Wednesday, May 6th 2020, 12:44 pm - Natural Resources Canada has released its outlook for the 2020 fire season.
Most of Canada is looking at an above-average season of wildfire risk, rising to well above average for the western half of the country for much of the summer.
That's according to models released by Natural Resources Canada (NRCAN) scientists earlier this month, based on a "40-member ensemble of predicted monthly temperature and precipitation anomalies using two numeric weather prediction models."
DON'T MISS: The Weather Network's official 2020 Summer Forecast coming to all platforms on June 1.
Under the latest forecasts, eastern Quebec and most of Atlantic Canada are the only parts of the country that look to have a near-normal fire danger in June, with most of the rest of Quebec and Ontario looking at above-average risk," and everything from Manitoba through to British Columbia and Yukon sitting at well-above-average.
There's some short-lived abatement in July, but it's not until September that Ontario and Quebec return to more normal risk, with most of the west still above average or well-above average that month. See the NRCAN maps below:
NRCAN and other forecasters are quick to stress that the maps do not predict wildfire numbers, nor do they predict wildfire intensity. Rather, they attempt to predict where the risk of wildfires is greatest, and should be viewed "not for their accuracy, but for the general trends they present," NRCAN says.
Still, planners will need to be mindful of that risk, particularly as climate change makes severe weather events more likely in Canada.
As it is, wildfires have become more widespread in Canada in the past decades, with the amount of land burned by them doubling since 1970.
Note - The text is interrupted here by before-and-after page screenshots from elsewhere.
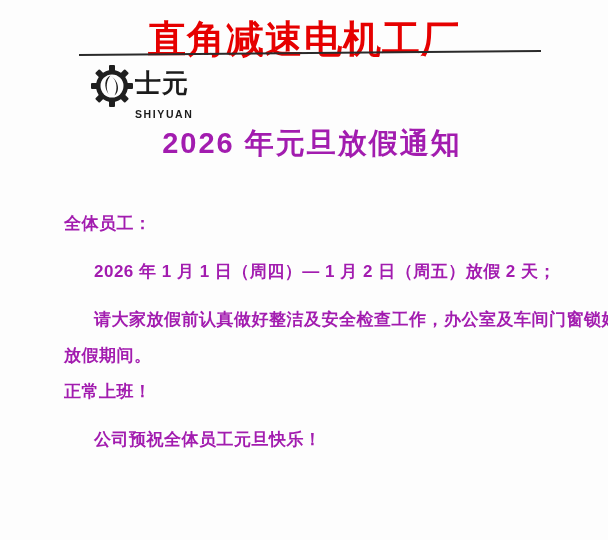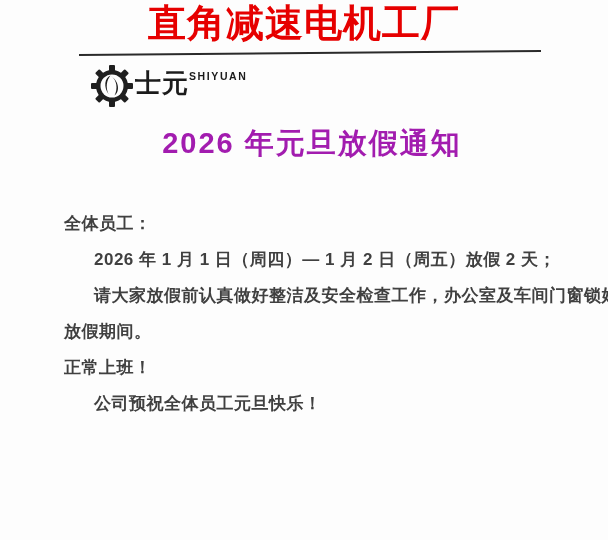--- a/index.html
+++ b/index.html
@@ -12,21 +12,21 @@
     position: relative;
     width: 608px;
     height: 540px;
     background: #fdfdfd;
     overflow: hidden;
     color: #1d1d1d;
   }
   
   .banner-title {
     position: absolute;
-    top: 2px;
+    top: 18px;
     left: 0;
     width: 100%;
     margin: 0;
     text-align: center;
     font-size: 38px;
     line-height: 42px;
     font-weight: 900;
     letter-spacing: 1px;
     color: #e60000;
     white-space: nowrap;
@@ -49,39 +49,39 @@
     display: flex;
     align-items: flex-start;
   }
   .logo .gear {
     width: 44px;
     height: 44px;
     display: inline-block;
   }
   .logo-text {
     display: flex;
-    flex-direction: row;
+    flex-direction: column;
     margin-left: 1px;
     margin-top: 6px;
   }
   .logo-cn {
     font-size: 26px;
     line-height: 26px;
     font-weight: 900;
     color: #1b1b1b;
     letter-spacing: 1px;
     white-space: nowrap;
   }
   .logo-en {
     font-size: 10.5px;
     line-height: 12px;
     font-weight: 800;
     letter-spacing: 1.6px;
     color: #1b1b1b;
-    margin-top: 0px;
+    margin-top: 12px;
     white-space: nowrap;
   }
   
   .notice-title {
     position: absolute;
     top: 126px;
     left: 8px;
     width: 100%;
     margin: 0;
     text-align: center;
@@ -98,24 +98,24 @@
     top: 206px;
     left: 64px;
     width: 494px;
   }
   .notice-body p {
     margin: 0;
     font-size: 17px;
     line-height: 36px;
     font-weight: 600;
     letter-spacing: 0.5px;
-    color: #404040;
+    color: #a21caf;
     white-space: nowrap;
   }
-  .notice-body p.indent { text-indent: 30px; }
+  .notice-body p.indent { text-indent: 30px; margin-top: 12px; }
   .notice-body p.bold   { font-weight: 800; }
   .notice-body p.gap    { margin-top: 6px; }
 </style>
 </head>
 <body>
 
 <div class="page">
 
   <h1 class="banner-title">直角减速电机工厂</h1>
The number of wildfires also doesn't necessarily correlate to the amount of land burned, with about three per cent of all fires responsible for 97 per cent of land burned. In 2018, Alberta's second-worst wildfire year on record, just four of the season's 989 fires were responsible for 85 per cent of the 884,000 hectares burned.
The new estimates from NRCAN come four years after the Fort McMurray wildfire, which destroyed thousands of structures and sent more than 80,000 people fleeing to safety. Two people were killed in a traffic accident during the evacuation.
In B.C., the 2018 season, which saw some 1.3 million hectares burned, was the province's worst, taking a crown that had last been work by 2017's season.